Bien qu’il y ait eu là une zone de flou considérable et que les frontières de naguère n’ait pas eu le même tracé qu’aujourd’hui. Et puis : certaines démocraties libérales ne se sont-elles pas retrouvées dans le même camp que les communistes, des régimes non totalitaires dans celui des nazis ? La guerre Iran-Irak n’a-t-elle pas opposé deux pays islamiques ? N’y a-t-il pas eu coalition, à propos de l’Afghanistan, entre pays occidentaux et non occidentaux, y compris islamiques ? Autre thèse qui ne semble pas vraiment convaincante, le caractère particulièrement violent des conflits entre civilisations : c’est la répression des insurgés de l’est avec pour conséquence la fondation du Bangladesh en 1971 qui fut brutale et cruelle, un affrontement entre musulmans de même origine, donc; pas l’opposition plus ou moins civilisée qui avait débouché en 1947 sur la fondation de l’Inde et du Pakistan contemporains. Seul cas de polarisation spectaculaire : la guerre froide, mais elle concernait plus les États que les citoyens dans leur vie quotidienne et ne devait jamais tourner à la guerre tout court.

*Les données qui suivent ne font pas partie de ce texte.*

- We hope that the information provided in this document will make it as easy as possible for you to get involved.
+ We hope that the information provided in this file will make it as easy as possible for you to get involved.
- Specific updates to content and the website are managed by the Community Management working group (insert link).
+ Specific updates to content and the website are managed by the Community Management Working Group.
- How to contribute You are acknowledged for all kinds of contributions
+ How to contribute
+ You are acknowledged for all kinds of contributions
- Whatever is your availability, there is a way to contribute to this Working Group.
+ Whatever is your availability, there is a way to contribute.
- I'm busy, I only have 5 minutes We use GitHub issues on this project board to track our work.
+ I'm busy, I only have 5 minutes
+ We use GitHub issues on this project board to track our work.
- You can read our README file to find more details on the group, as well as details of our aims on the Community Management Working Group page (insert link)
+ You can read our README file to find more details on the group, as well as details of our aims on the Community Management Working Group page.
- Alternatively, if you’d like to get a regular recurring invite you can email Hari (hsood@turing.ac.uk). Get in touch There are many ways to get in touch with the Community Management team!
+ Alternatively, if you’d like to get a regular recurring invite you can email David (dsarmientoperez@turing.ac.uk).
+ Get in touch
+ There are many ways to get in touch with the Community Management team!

Le « choc des civilisations » donne le sentiment d’avoir reproduit, dès lors que les blocs socio-politiques ont disparu, des limes, dont on ne peut apparemment pas se passer, et qui séparent non seulement les civilisés les uns des autres mais les barbares des civilisés. Une dernière ligne de démarcation qui a ses origines dans les valeurs chrétiennes aujourd’hui laïcisées et les oppose tout autour de l’ensemble configuré aux fondamentalismes. Ceux-ci rejetant les autres confessions et s’en prenant aux États laïcs, mais aussi à certains États musulmans. Il n’y aurait donc pas choc entre des religions, il y a choc entre des cultures issues de l’absolutisme religieux du passé.

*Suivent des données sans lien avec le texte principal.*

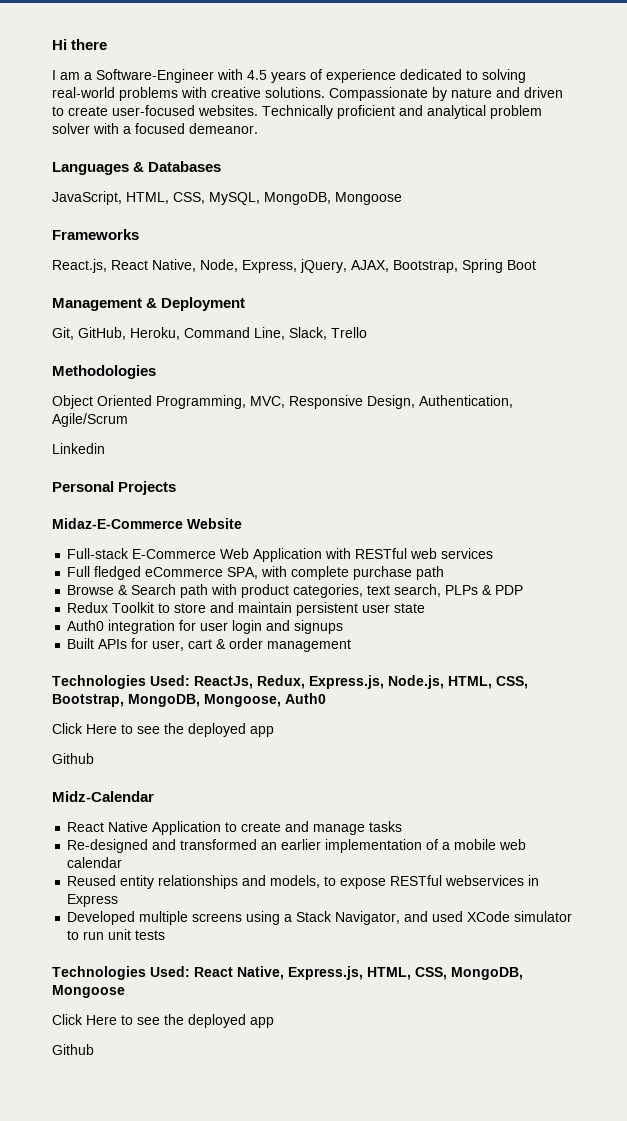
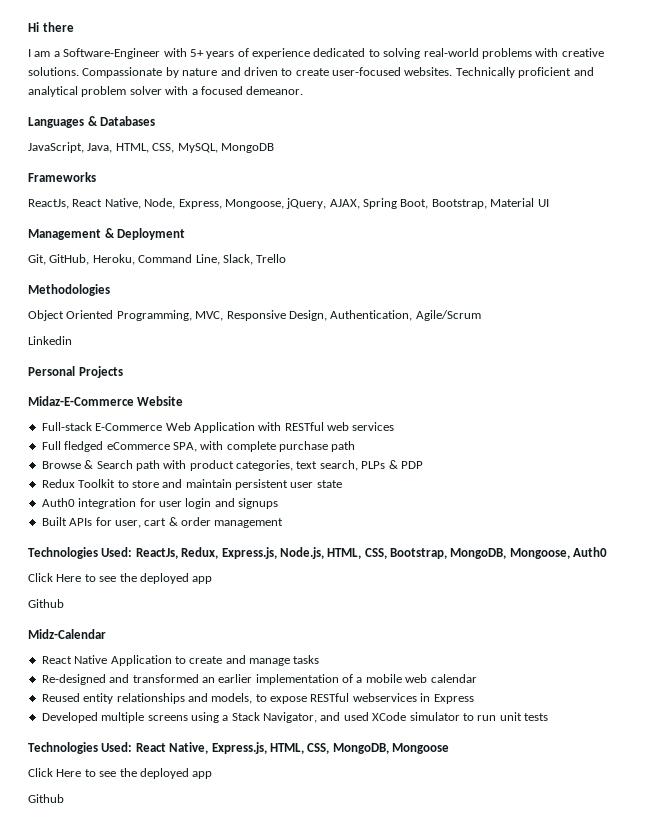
- I am a Software-Engineer with 4.5 years of experience dedicated to solving real-world problems with creative solutions.
+ I am a Software-Engineer with 5+ years of experience dedicated to solving real-world problems with creative solutions.
- JavaScript, HTML, CSS, MySQL, MongoDB, Mongoose
+ JavaScript, Java, HTML, CSS, MySQL, MongoDB
- React.js, React Native, Node, Express, jQuery, AJAX, Bootstrap, Spring Boot
+ ReactJs, React Native, Node, Express, Mongoose, jQuery, AJAX, Spring Boot, Bootstrap, Material UI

L’idée même du choc n’est en soi pas nouvelle puisqu’on la trouve déjà chez des théoriciens russes comme Nikolaj. Y. Danilevskij, K. N. Leontiev, chez l’Allemand Oswald Spengler, le Britannique Arnold J. Toynbee, mais elle ne s’est jamais concrétisée. Les panturquisme, pangermanisme, panslavisme et autre panmongolisme ont surtout préparé le terrain à un « usage » local au plan militaire. Et il ne me semble pas que le panislamisme soit de nature différente. Au fond : le monde « civilisé » ne redoute pas tant un affrontement entre civilisations qui déboucherait sur un monde nouveau ou l’instauration d’un nouvel ordre mondial ; il redoute son propre effondrement sous le poids des tragédies passée et par déperdition de la capacité au sacrifice, de la foi dont il disposait autrefois et qui avait permis son expansion. Ici la haute technologie, en effet, compte moins que l’aveugle piété des kamikazes contre lesquels la première ne peut rien. Autrement dit : le véritable problème, c’est le déclin des valeurs et la décadence morale de notre univers occidental. Ce n’est pas d’un antagonisme ou d’une lutte qu’il s’agit ; l’Occident a peur qu’une autre communauté de peuples ne le supplante, ne mette fin à son hégémonie. Tout comme la Russie craignait jadis l’invasion par les Chinois « sans foi ni religion », les Occidentaux, avec leur société post-chrétienne politiquement laïque, s’effraient naturellement d’une montée en puissance d’autres religions, en particulier de l’islam.